Represented by Lambda Legal the woman argues that a lower court was wrong to deny her visitation with the child.
Decades of well established law in Pennsylvania make it clear that visitation shouldn't be denied just because one parent alienated the child from the other parent. This case shouldn't be decided any differently simply because the child's parents are lesbians, said Alphonso David, Staff Attorney at Lambda Legal who will argue the case.
We're asking the state's highest court to overturn a dangerous and misguided ruling from the lower-court that sends a troubling message and jeopardizes important parent-child relationships.
The parents in this case, identified by their initials to protect the privacy of the child, were in a long-term relationship and raised the child together for three years. After their breakup in 1996, L.R.M., the biological mother, refused to allow T.B. visits with their daughter, despite T.B.'s daily parental role in the child's life.
T.B. was declared to be the child's parent by both the Pennsylvania Superior Court in 2000 and the Pennsylvania Supreme Court in 2001. In a 5-2 ruling, the Supreme Court recognized the lesbian mother's legal standing as a parent, applying the same rules that the court has applied to other families. The court said a lesbian or gay parent may seek visitation or custody of a child, even if there is no biological or legal tie, if she or he assumed a parental status and performed parental duties over time with the consent of the legal parent.

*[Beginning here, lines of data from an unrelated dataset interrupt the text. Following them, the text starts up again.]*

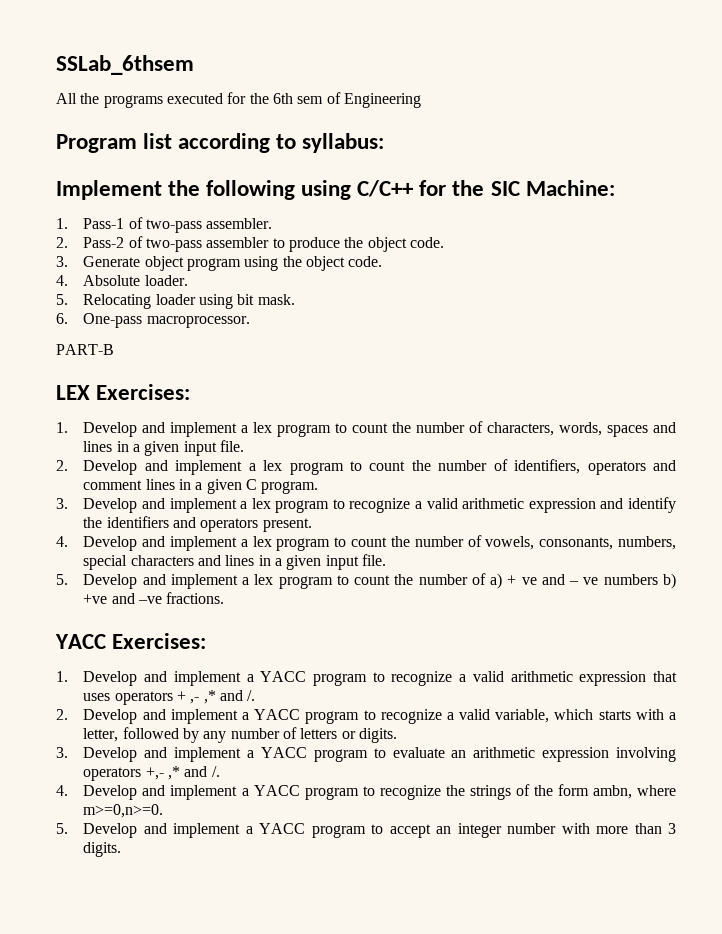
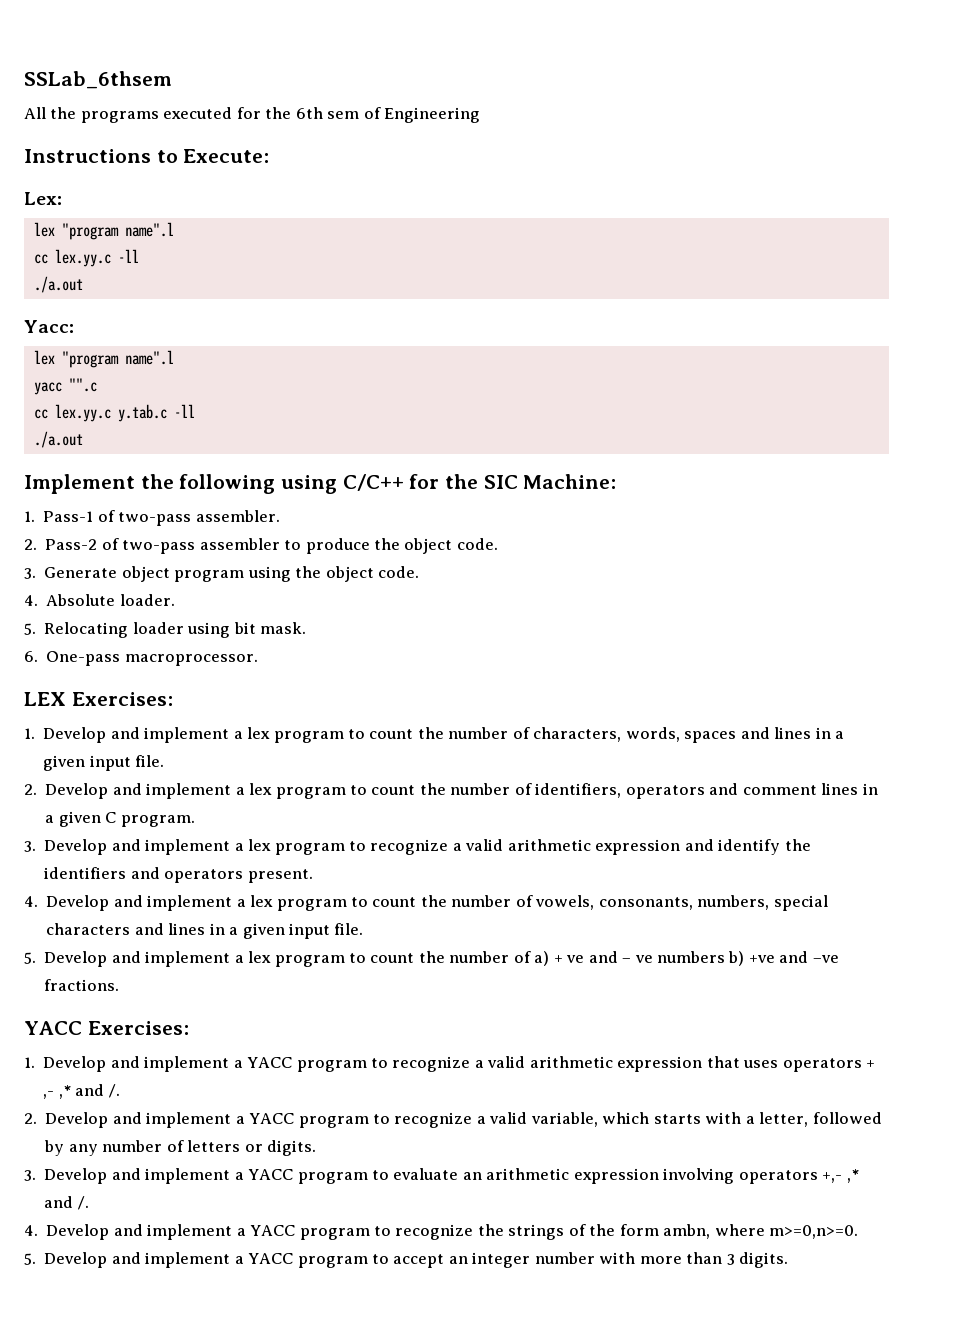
- Program list according to syllabus:
+ Instructions to Execute:
+ Lex:
+ lex "program name".l
+ cc lex.yy.c -ll
+ ./a.out
+ Yacc:
+ lex "program name".l
+ yacc "".c
+ cc lex.yy.c y.tab.c -ll
+ ./a.out
- PART-B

The case was sent back down to the lower court to determine visitation and custody arrangements. In a disturbing ruling, the lower court said that the biological mother was so successful at alienating the child that it was in the child's best interest to remain separated from her other mother.
That ruling was appealed resulting in today's court hearing.
The actions of the biological mother are regrettable but that does not mean that a court should reward her for alienating the child from the other parent. Our client very much wants to be a part of her child's life and just because the biological mother objects to contact doesn't mean the alienation should be allowed to continue, said David.